The main laser operation for glaucoma is laser iridectomy, when a small hole is made in the peripheral part of the iris to normalize the pressure in the anterior and posterior chambers of the eye.

The operation is performed under local anesthesia. A goniolease is installed on the eye, which limits the laser action to only the selected area.

Laser treatment has many advantages, such as minimal rehabilitation, outpatient conditions, the use of local anesthesia, but there may be consequences in the form of its ineffectiveness in the late stages of glaucoma or tightening of the holes obtained, in which case repeated intervention is required.

Surgical treatment

If no effect from drug treatment is present, vision continues to worsen or late stages of glaucoma are observed, radical surgical treatment is prescribed.

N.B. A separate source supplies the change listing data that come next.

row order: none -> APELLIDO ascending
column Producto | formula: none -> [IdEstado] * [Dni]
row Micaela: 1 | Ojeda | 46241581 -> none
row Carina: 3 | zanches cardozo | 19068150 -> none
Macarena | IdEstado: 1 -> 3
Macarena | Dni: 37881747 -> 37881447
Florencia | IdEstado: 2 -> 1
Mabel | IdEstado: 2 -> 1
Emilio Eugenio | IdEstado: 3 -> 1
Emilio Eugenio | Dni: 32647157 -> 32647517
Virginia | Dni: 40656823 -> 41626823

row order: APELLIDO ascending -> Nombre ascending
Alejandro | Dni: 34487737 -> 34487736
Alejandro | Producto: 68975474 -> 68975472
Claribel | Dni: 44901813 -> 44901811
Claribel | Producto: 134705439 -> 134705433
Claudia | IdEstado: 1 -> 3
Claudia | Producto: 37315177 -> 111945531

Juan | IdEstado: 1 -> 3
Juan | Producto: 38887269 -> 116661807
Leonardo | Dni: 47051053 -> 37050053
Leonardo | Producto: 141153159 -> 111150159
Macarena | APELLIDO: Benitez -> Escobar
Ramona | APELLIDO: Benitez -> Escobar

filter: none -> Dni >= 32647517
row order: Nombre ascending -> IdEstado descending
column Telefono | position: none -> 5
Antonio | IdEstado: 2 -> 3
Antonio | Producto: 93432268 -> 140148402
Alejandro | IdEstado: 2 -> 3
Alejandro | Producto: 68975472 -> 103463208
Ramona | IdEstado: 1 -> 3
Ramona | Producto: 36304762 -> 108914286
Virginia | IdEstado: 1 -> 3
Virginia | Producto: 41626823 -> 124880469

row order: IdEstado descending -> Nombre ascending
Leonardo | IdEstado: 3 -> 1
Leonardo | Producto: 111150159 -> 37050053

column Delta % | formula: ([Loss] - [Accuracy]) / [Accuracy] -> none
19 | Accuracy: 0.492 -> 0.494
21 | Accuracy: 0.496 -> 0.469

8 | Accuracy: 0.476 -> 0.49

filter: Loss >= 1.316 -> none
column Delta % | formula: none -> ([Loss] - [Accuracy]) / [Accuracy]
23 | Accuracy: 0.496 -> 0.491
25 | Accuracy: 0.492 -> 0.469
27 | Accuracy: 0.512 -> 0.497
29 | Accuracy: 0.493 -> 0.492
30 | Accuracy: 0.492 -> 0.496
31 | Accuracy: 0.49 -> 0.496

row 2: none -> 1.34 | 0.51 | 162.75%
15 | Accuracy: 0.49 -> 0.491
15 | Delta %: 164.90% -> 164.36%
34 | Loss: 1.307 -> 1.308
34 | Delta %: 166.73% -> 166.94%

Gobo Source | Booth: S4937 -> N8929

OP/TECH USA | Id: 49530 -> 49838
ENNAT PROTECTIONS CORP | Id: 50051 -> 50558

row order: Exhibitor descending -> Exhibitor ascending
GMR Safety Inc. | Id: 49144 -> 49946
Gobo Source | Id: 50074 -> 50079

There are types of surgical operations:

  • trabeculectomy( other ways of outflow of the intraocular fluid are created),
  • deep sclerectomy( non-penetrating operation, integrity of the membranes is not violated),
  • iridectomy( similar to laser surgery, but performed with surgical devices),
  • cyclocrycoagulation), etc.

Prevention

For the prevention of glaucoma should:

  • observe the modes of work and rest,
  • do gymnastics for the eyes,
  • observe the physical actvnost,
  • work in good light,
  • use vitamins A, C, E,
  • reduce the number of steps in which the blood rushes to the head, in particular, with his head bowed.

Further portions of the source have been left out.